Given records:

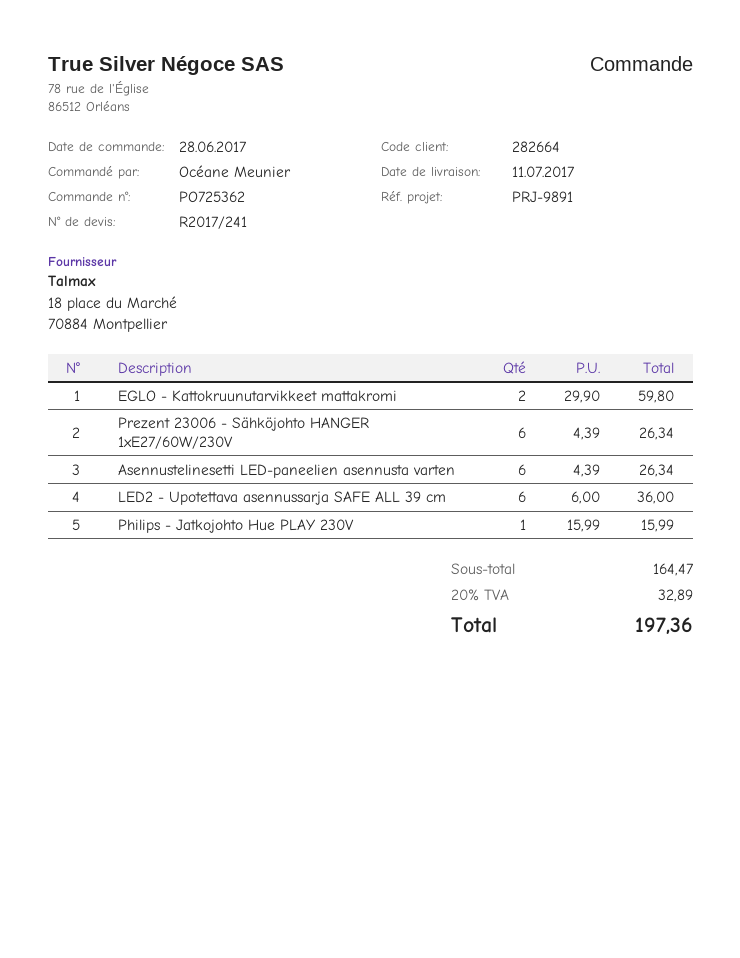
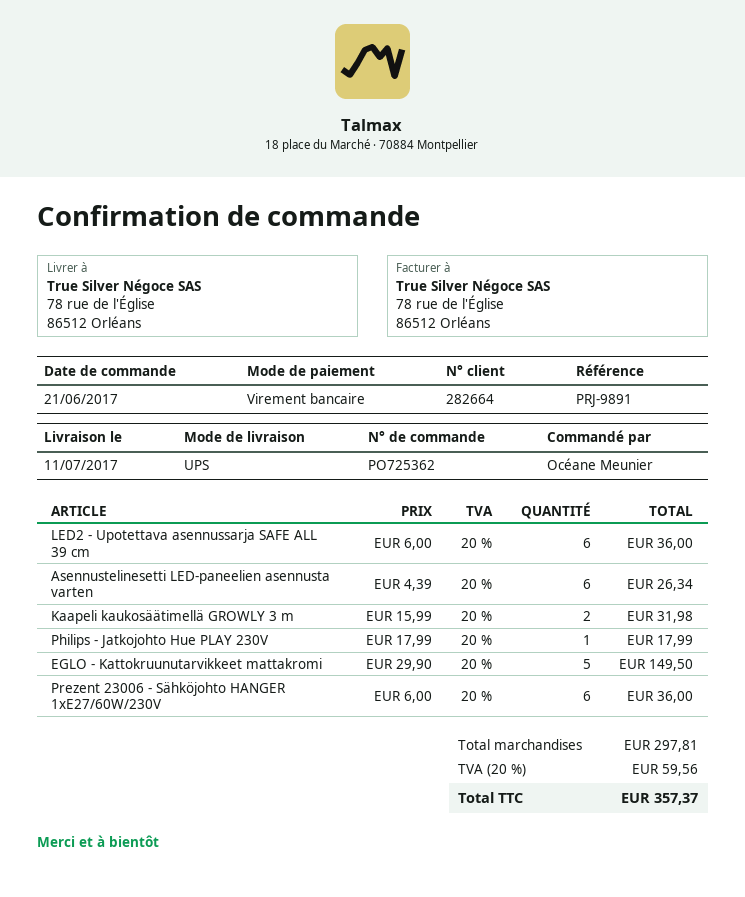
order date: 2017-06-28 -> 2017-06-21
EGLO - Kattokruunutarvikkeet mattakromi: 2 x 29.90 = 59.80 -> 5 x 29.90 = 149.50
Prezent 23006 - Sähköjohto HANGER 1xE27/60W/230V: 6 x 4.39 = 26.34 -> 6 x 6.00 = 36.00
Philips - Jatkojohto Hue PLAY 230V: 1 x 15.99 = 15.99 -> 1 x 17.99 = 17.99
Kaapeli kaukosäätimellä GROWLY 3 m: none -> 2 x 15.99 = 31.98
subtotal: 164.47 -> 297.81
tax: 20% = 32.89 -> 20% = 59.56
total: 197.36 -> 357.37

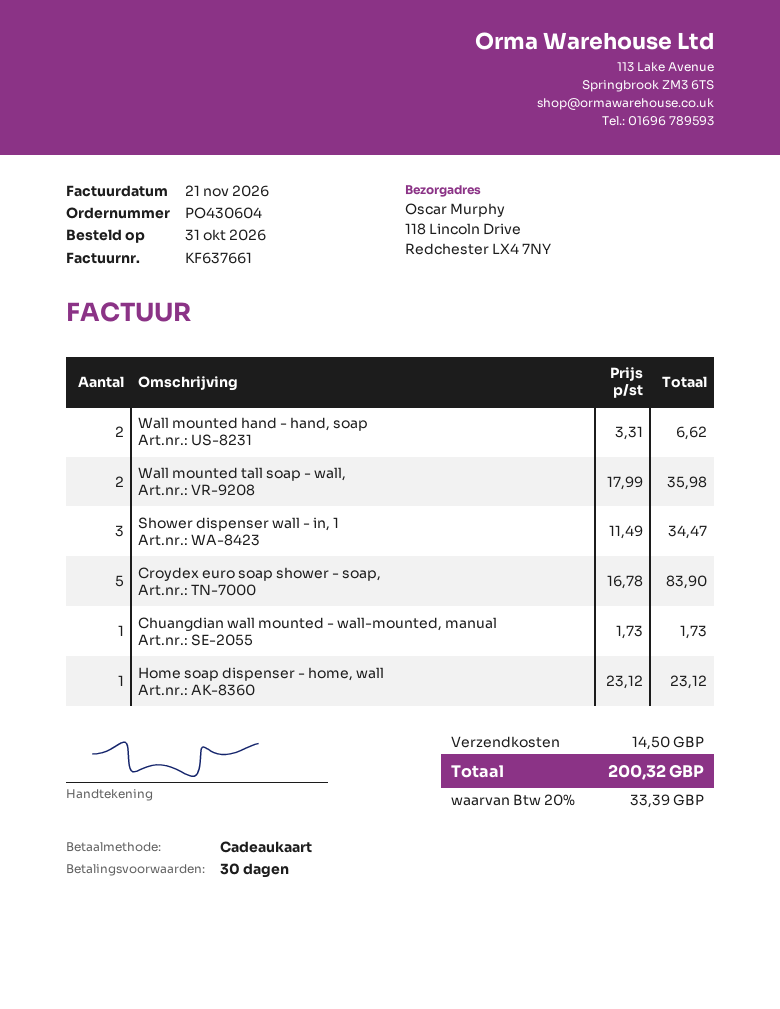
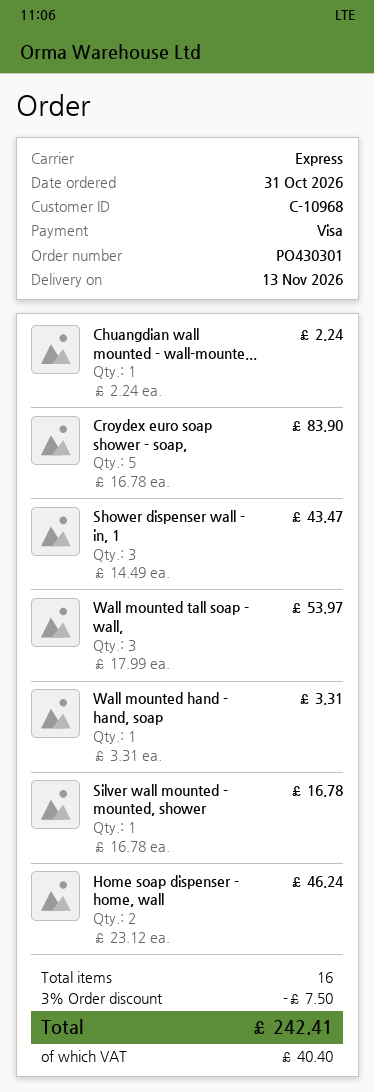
order number: PO430604 -> PO430301
payment method: gift card -> Visa
Wall mounted hand - hand, soap: 2 x 3.31 = 6.62 -> 1 x 3.31 = 3.31
Wall mounted tall soap - wall,: 2 x 17.99 = 35.98 -> 3 x 17.99 = 53.97
Shower dispenser wall - in, 1: 3 x 11.49 = 34.47 -> 3 x 14.49 = 43.47
Chuangdian wall mounted - wall-mounted, manual: 1 x 1.73 = 1.73 -> 1 x 2.24 = 2.24
Home soap dispenser - home, wall: 1 x 23.12 = 23.12 -> 2 x 23.12 = 46.24
Silver wall mounted - mounted, shower: none -> 1 x 16.78 = 16.78
discount: none -> 3% = 7.50
shipping: 14.50 -> none
tax: 33.39 -> 40.40
total: 200.32 -> 242.41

Task to carry out:
What the answer must hold: all the data above, given again exactly, without pictures.

Completed task:
order date: 2017-06-28 -> 2017-06-21
EGLO - Kattokruunutarvikkeet mattakromi: 2 x 29.90 = 59.80 -> 5 x 29.90 = 149.50
Prezent 23006 - Sähköjohto HANGER 1xE27/60W/230V: 6 x 4.39 = 26.34 -> 6 x 6.00 = 36.00
Philips - Jatkojohto Hue PLAY 230V: 1 x 15.99 = 15.99 -> 1 x 17.99 = 17.99
Kaapeli kaukosäätimellä GROWLY 3 m: none -> 2 x 15.99 = 31.98
subtotal: 164.47 -> 297.81
tax: 20% = 32.89 -> 20% = 59.56
total: 197.36 -> 357.37

order number: PO430604 -> PO430301
payment method: gift card -> Visa
Wall mounted hand - hand, soap: 2 x 3.31 = 6.62 -> 1 x 3.31 = 3.31
Wall mounted tall soap - wall,: 2 x 17.99 = 35.98 -> 3 x 17.99 = 53.97
Shower dispenser wall - in, 1: 3 x 11.49 = 34.47 -> 3 x 14.49 = 43.47
Chuangdian wall mounted - wall-mounted, manual: 1 x 1.73 = 1.73 -> 1 x 2.24 = 2.24
Home soap dispenser - home, wall: 1 x 23.12 = 23.12 -> 2 x 23.12 = 46.24
Silver wall mounted - mounted, shower: none -> 1 x 16.78 = 16.78
discount: none -> 3% = 7.50
shipping: 14.50 -> none
tax: 33.39 -> 40.40
total: 200.32 -> 242.41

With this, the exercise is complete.